Apesar de todo o sofrimento retratado, Moebius não trata o tema de forma gratuita ou sem consequências. Kim Ki-duk quer chocar, sim, mas o faz com consciência e técnica apurada. O problema é que ele tenta abordar muitos temas simultaneamente: a relação entre prazer e dor, a dinâmica entre pai e filho, as consequências do estupro, vingança, Complexo de Édipo, entre outros. É como se o diretor quisesse explorar todos os tabus de uma só vez.
Essa multiplicidade não torna o filme confuso, como alguns podem supor, mas acaba diluindo a profundidade das reflexões, focando demais em eventos difíceis de encarar. Assim, o choque acaba se sobrepondo ao conteúdo.
Moebius é uma experiência dolorosa e extremamente difícil de assistir, mas muito interessante pela fluidez da narrativa sem diálogos e pela habilidade dos atores em transmitir emoções profundas sem palavras. Se você tiver estômago forte e resistir até o final, perceberá que a dor pode mesmo trazer algum prazer — embora não saia ileso da sessão.
Moebius (Idem, Coreia do Sul – 2013)
Direção e roteiro: Kim Ki-duk
Elenco: Jo Jae-hyeon, Lee Eun-woo, Seo Young Ju
Duração: 89 min.
Perguntas Frequentes:
1. Por que o filme Moebius não possui diálogos falados e como isso afeta a narrativa?

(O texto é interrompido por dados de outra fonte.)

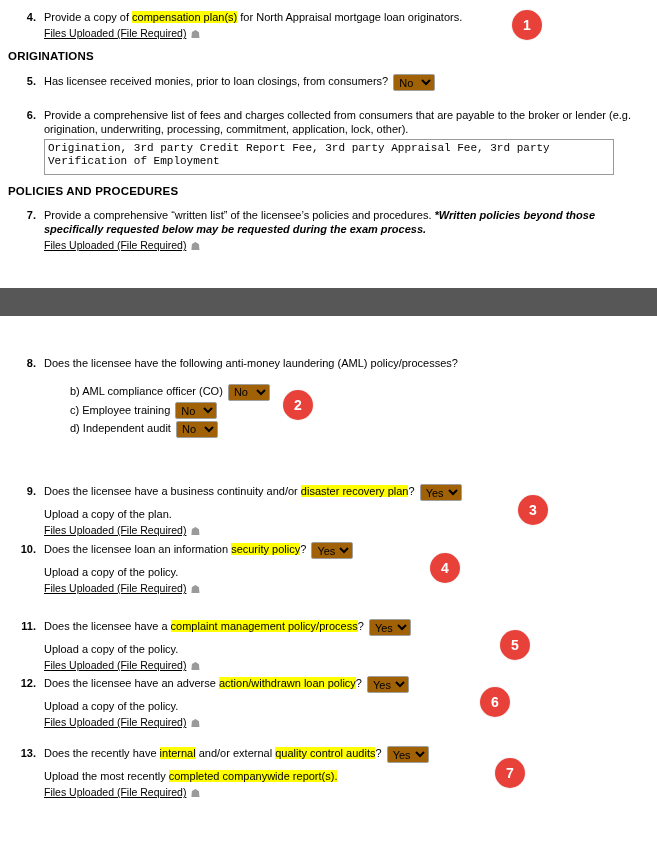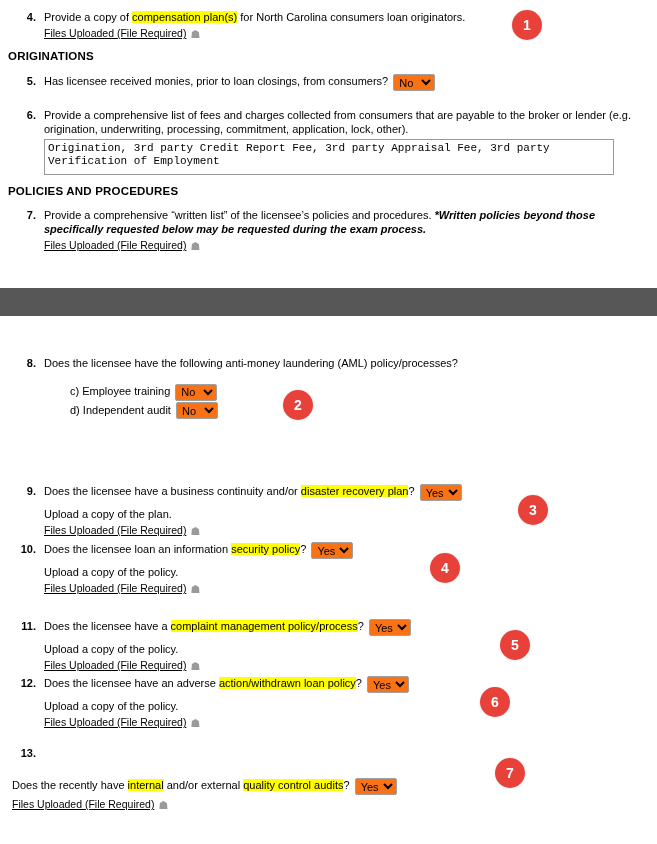--- a/index.html
+++ b/index.html
@@ -155,7 +155,7 @@
     <div class="q" style="position:absolute; left:18px; top:10px; width:500px;">
       <div class="qnum">4.</div>
       <div class="qbody">
-        <span>Provide a copy of </span><span class="hl">compensation plan(s)</span><span> for North Carolina consumers loan originators.</span>
+        <span>Provide a copy of </span><span class="hl">compensation plan(s)</span><span> for North Appraisal mortgage loan originators.</span>
         <div class="files">
           <u>Files Uploaded (File Required)</u><span class="upload-icon">☗</span>
         </div>

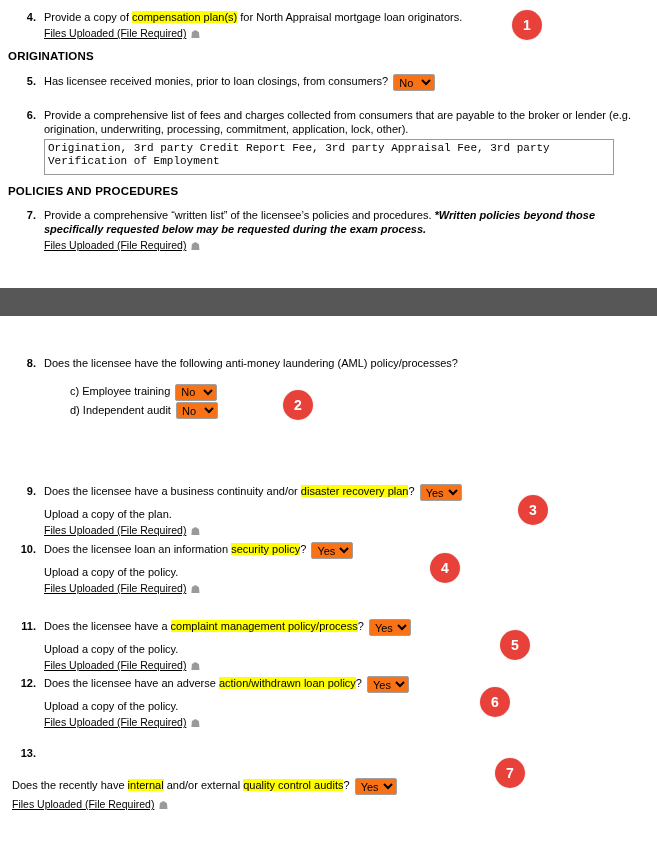--- a/index.html
+++ b/index.html
@@ -89,7 +89,7 @@
     padding: 0 1px;
     height: 17px;
     border: 1px solid #a0a0a0;
-    background: #f97316;
+    background: #a16207;
     vertical-align: middle;
     margin: 0 2px;
     border-radius: 2px;

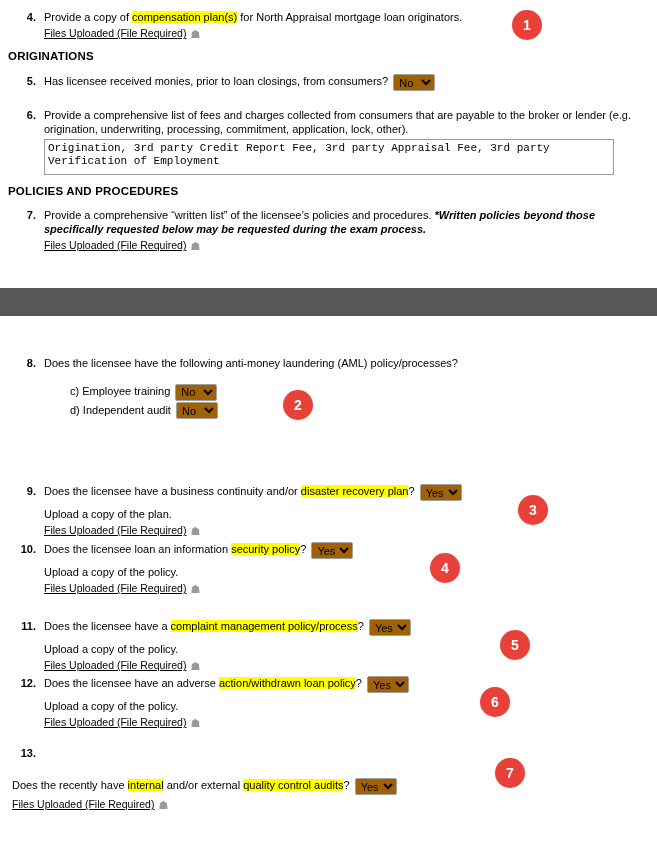--- a/index.html
+++ b/index.html
@@ -206,6 +206,13 @@
         <span>Does the licensee have the following anti-money laundering (AML) policy/processes?</span>
         <div style="height:12px;"></div>
         <div class="sub-item">
+          <span>b) AML compliance officer (CO)</span>
+          <select class="inline">
+            <option>No</option>
+            <option>Yes</option>
+          </select>
+        </div>
+        <div class="sub-item">
           <span>c) Employee training</span>
           <select class="inline">
             <option>No</option>

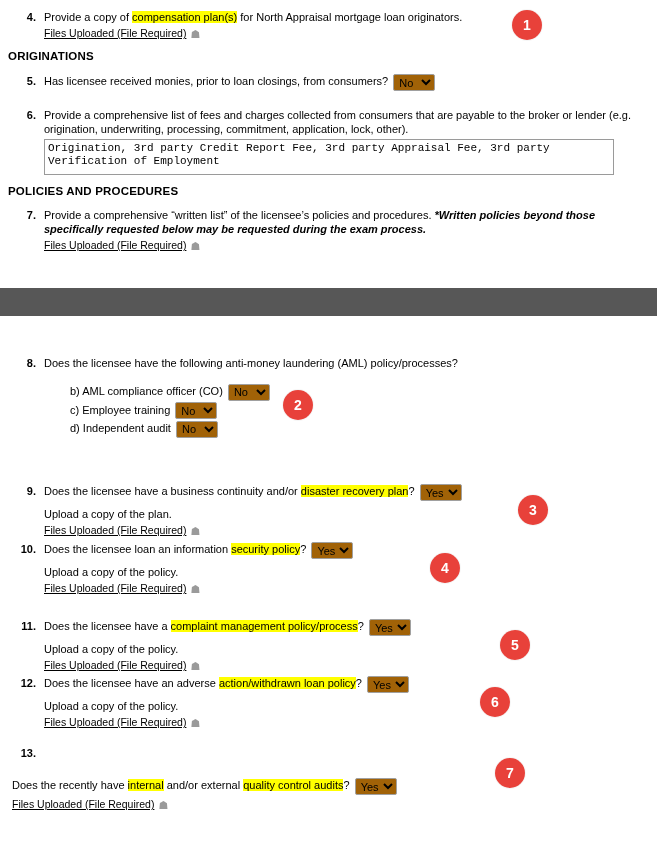--- a/index.html
+++ b/index.html
@@ -289,7 +289,7 @@
       </div>
     </div>
 
-    <div class="q" style="position:absolute; left:12px; top:430px; width:570px;flex-direction:column;">
+    <div class="q" style="position:absolute; left:12px; top:430px; width:570px;">
       <div class="qnum" style="width:32px; flex:0 0 32px;">13.</div>
       <div class="qbody">
         <span>Does the recently have </span><span class="hl">internal</span><span> and/or external </span><span class="hl">quality control audits</span><span>?</span>

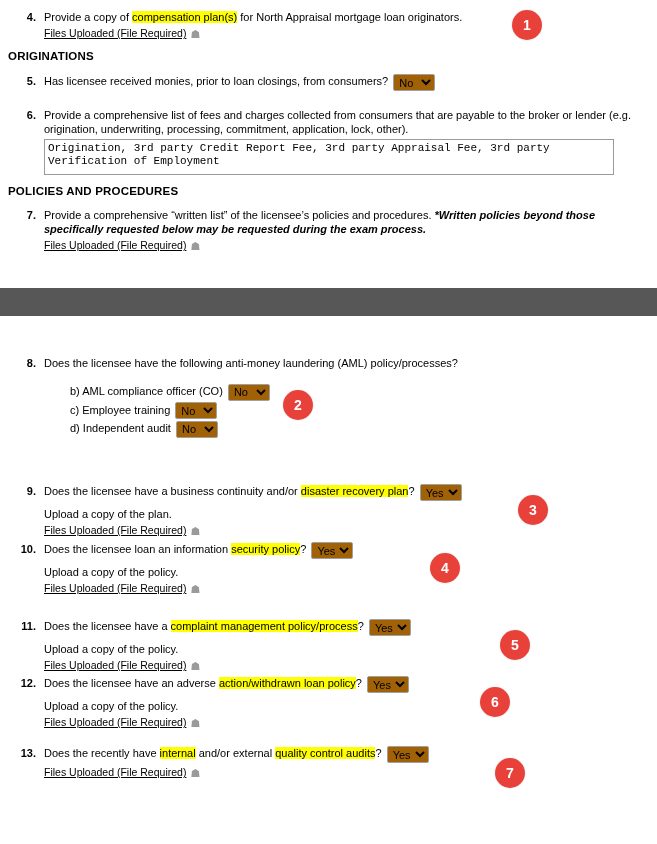--- a/index.html
+++ b/index.html
@@ -297,6 +297,9 @@
           <option>Yes</option>
           <option>No</option>
         </select>
+        <div class="upload-line">
+          <span>Upload the most recently </span><span class="hl">completed companywide report(s).</span>
+        </div>
         <div class="files">
           <u>Files Uploaded (File Required)</u><span class="upload-icon">☗</span>
         </div>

O filme Moebius opta por não ter diálogos falados, utilizando apenas sons diegéticos e vocalizações como gritos e grunhidos. Essa escolha estética reforça a ideia de que os personagens são como animais guiados por impulsos sexuais, e permite que a narrativa flua de forma visual e sensorial, dispensando explicações verbais e aumentando o impacto emocional da história.
2. Qual é a trama principal de Moebius e que tipo de dor o filme retrata?
A trama gira em torno de um pai que tem um caso extraconjugal, que é descoberto pela esposa, levando a atos extremos de castração tanto contra ele quanto contra o filho. O filme retrata uma dor física intensa e contínua, além de explorar temas como violência sexual, vingança e relações familiares disfuncionais, provocando desconforto e reflexão sobre amor, prazer e sofrimento.
3. Por que Moebius foi proibido na Coreia do Sul e qual é a intenção do diretor com o filme?
Moebius foi proibido na Coreia do Sul devido ao seu conteúdo explícito e perturbador, que envolve violência, mutilação e temas tabus. O diretor Kim Ki-duk pretende provocar uma reflexão sobre a forma como a sociedade coreana encara o amor, relacionando-o à dor e ao sofrimento, além de chocar o público para discutir temas complexos e desconfortáveis por meio de um experimento audiovisual único.